*** GIVEN DATA ***

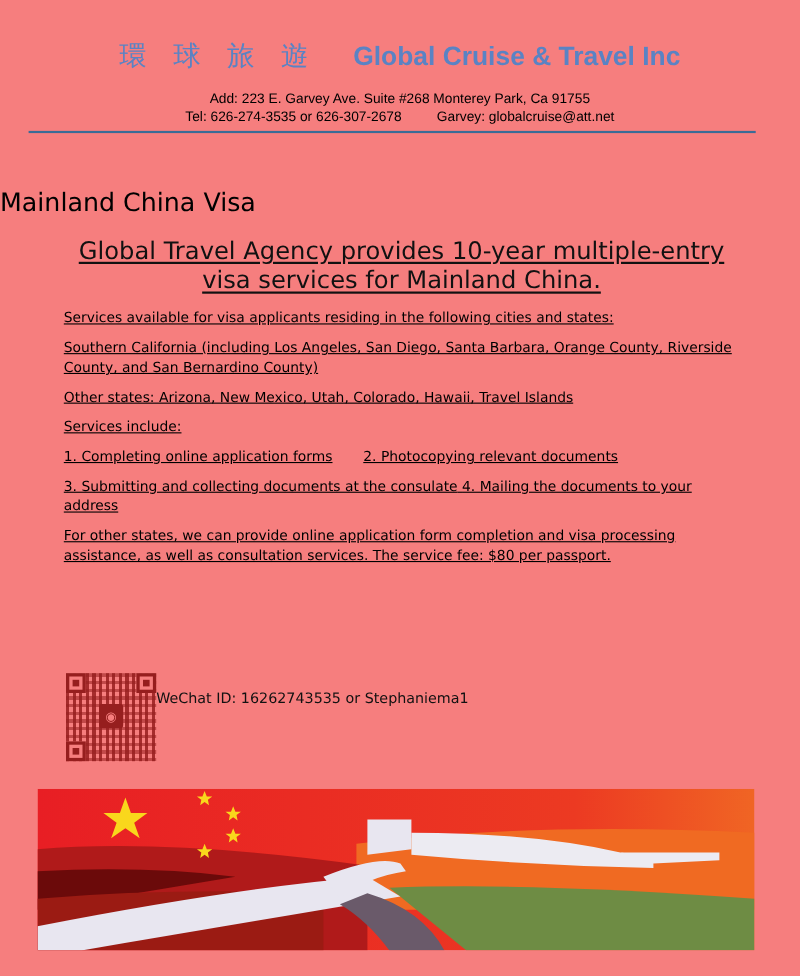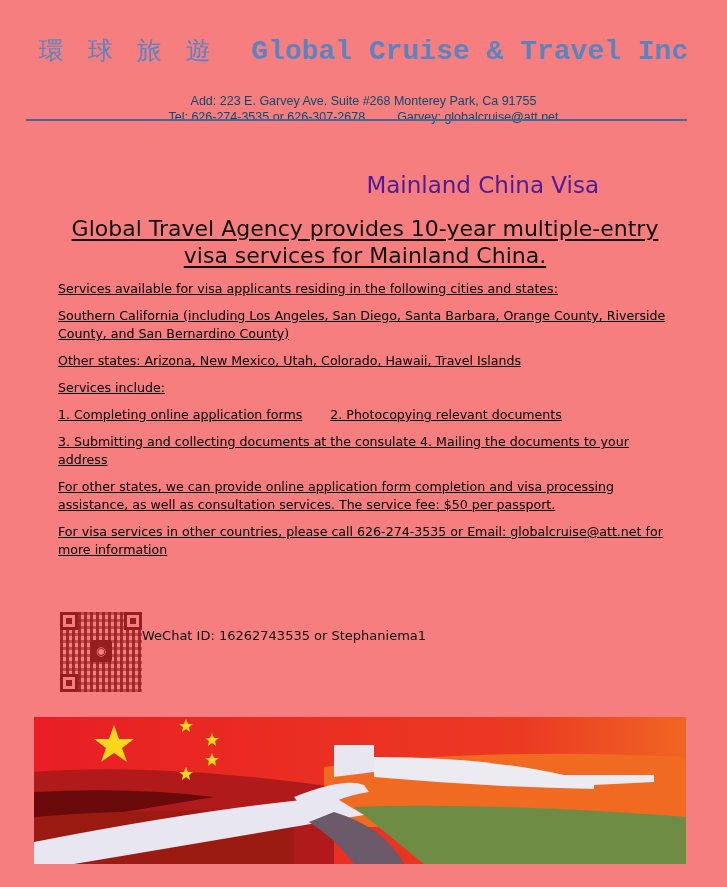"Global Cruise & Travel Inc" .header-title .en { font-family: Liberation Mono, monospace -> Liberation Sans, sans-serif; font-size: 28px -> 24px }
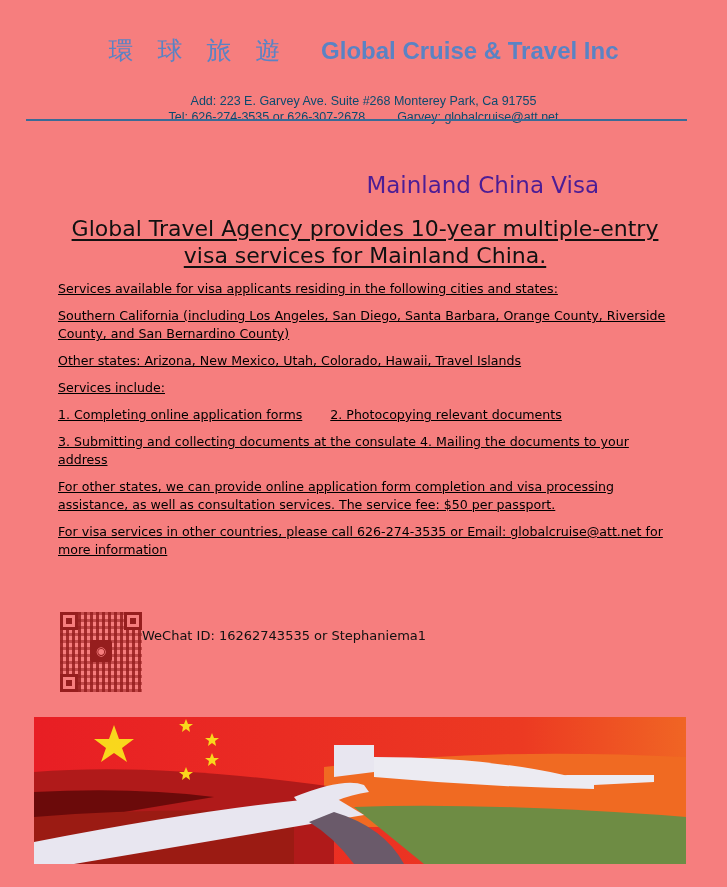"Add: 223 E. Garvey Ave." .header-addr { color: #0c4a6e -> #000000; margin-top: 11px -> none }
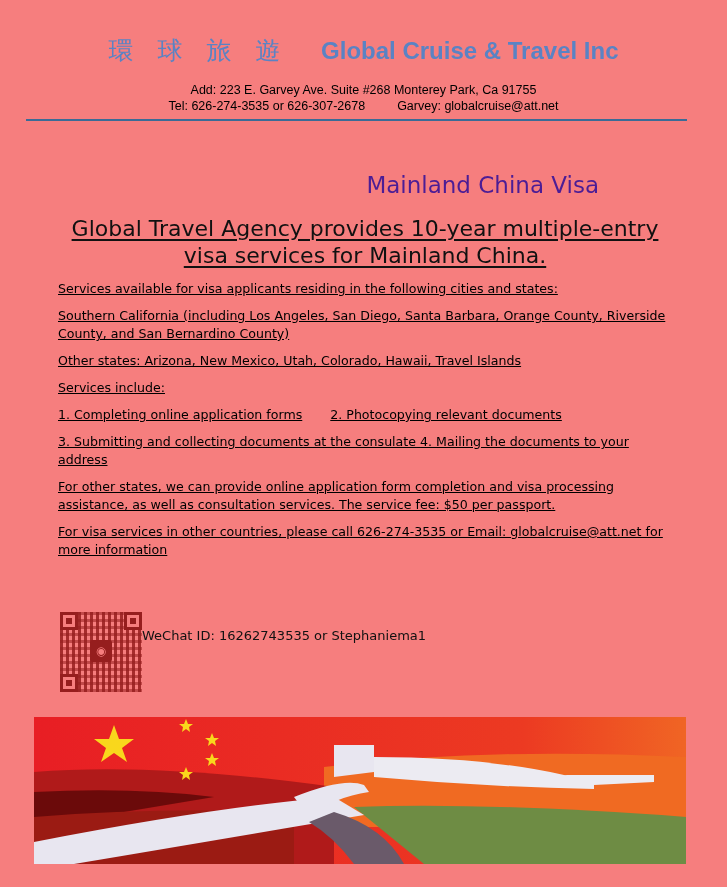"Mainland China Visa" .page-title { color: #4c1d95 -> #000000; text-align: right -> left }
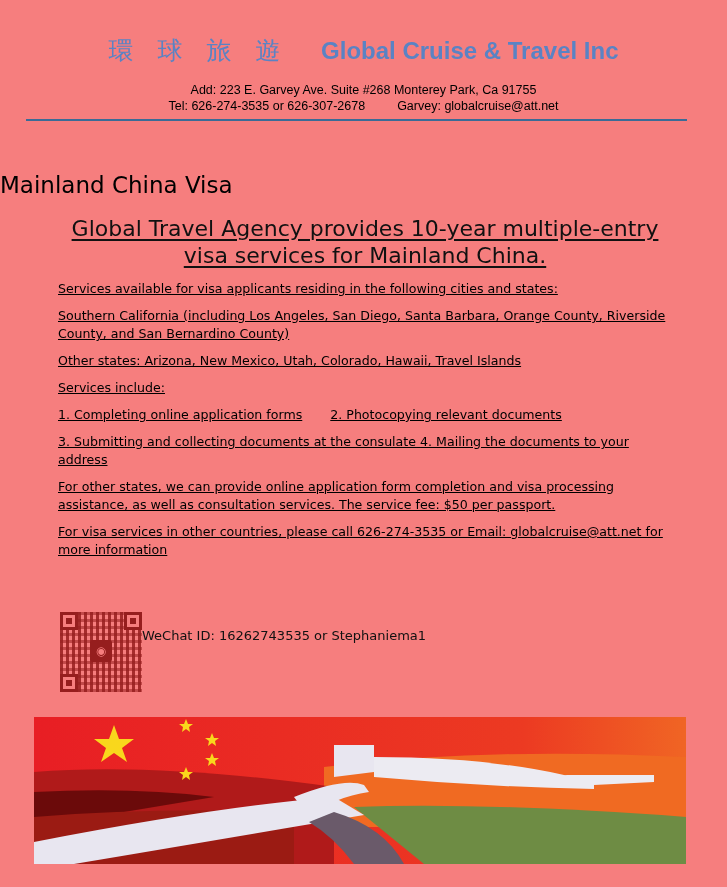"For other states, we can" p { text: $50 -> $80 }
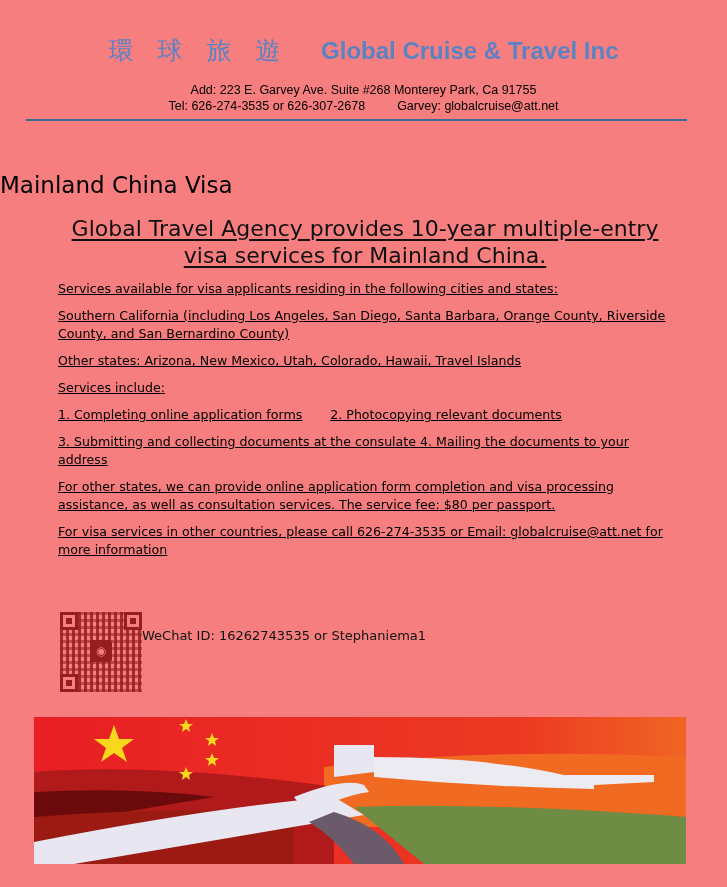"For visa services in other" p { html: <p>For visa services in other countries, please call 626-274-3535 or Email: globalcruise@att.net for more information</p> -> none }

*** End of GIVEN DATA ***

WHAT THE TASK ASKS =>
Word for word, quote the lines above. Omit the pictures.

ANSWER SPACE =>
"Global Cruise & Travel Inc" .header-title .en { font-family: Liberation Mono, monospace -> Liberation Sans, sans-serif; font-size: 28px -> 24px }
"Add: 223 E. Garvey Ave." .header-addr { color: #0c4a6e -> #000000; margin-top: 11px -> none }
"Mainland China Visa" .page-title { color: #4c1d95 -> #000000; text-align: right -> left }
"For other states, we can" p { text: $50 -> $80 }
"For visa services in other" p { html: <p>For visa services in other countries, please call 626-274-3535 or Email: globalcruise@att.net for more information</p> -> none }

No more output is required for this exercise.